***** Task inputs *****
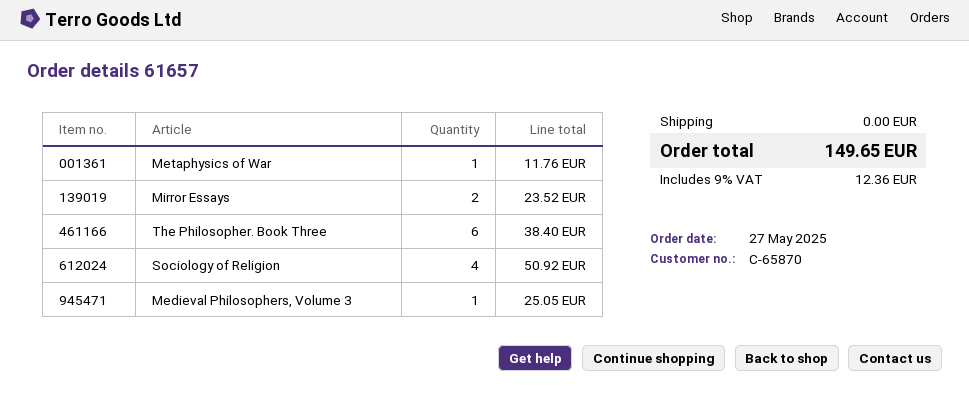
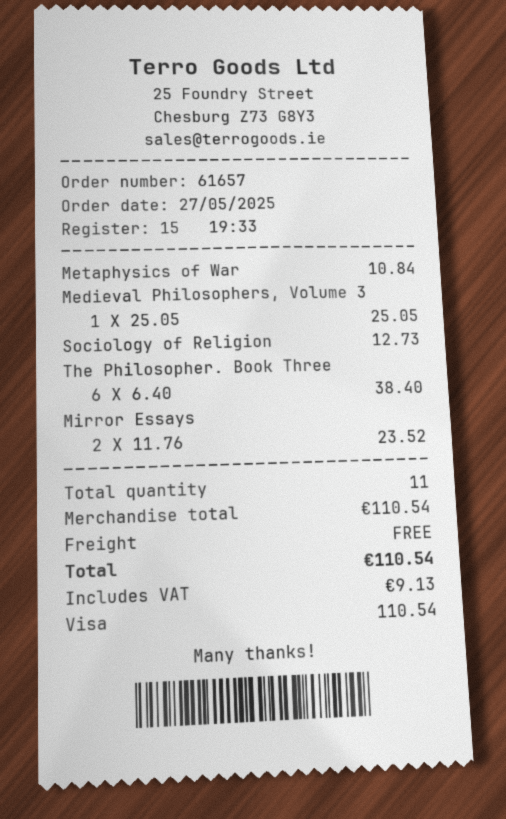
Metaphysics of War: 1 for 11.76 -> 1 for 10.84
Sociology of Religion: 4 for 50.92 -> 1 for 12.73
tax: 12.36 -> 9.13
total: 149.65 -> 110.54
*****
***** Task inputs *****
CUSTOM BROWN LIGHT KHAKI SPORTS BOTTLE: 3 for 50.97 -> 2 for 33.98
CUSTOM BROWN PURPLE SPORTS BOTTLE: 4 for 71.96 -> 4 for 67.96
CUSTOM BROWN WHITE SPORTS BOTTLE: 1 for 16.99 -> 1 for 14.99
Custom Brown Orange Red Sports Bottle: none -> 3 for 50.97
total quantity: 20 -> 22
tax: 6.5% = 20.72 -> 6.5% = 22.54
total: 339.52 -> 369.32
*****
● Activity
Of the entries above, repeat exactly the lines from the line with "total quantity: 20 -> 22" through the line with "total: 339.52 -> 369.32", both of them included.

● Task solution
total quantity: 20 -> 22
tax: 6.5% = 20.72 -> 6.5% = 22.54
total: 339.52 -> 369.32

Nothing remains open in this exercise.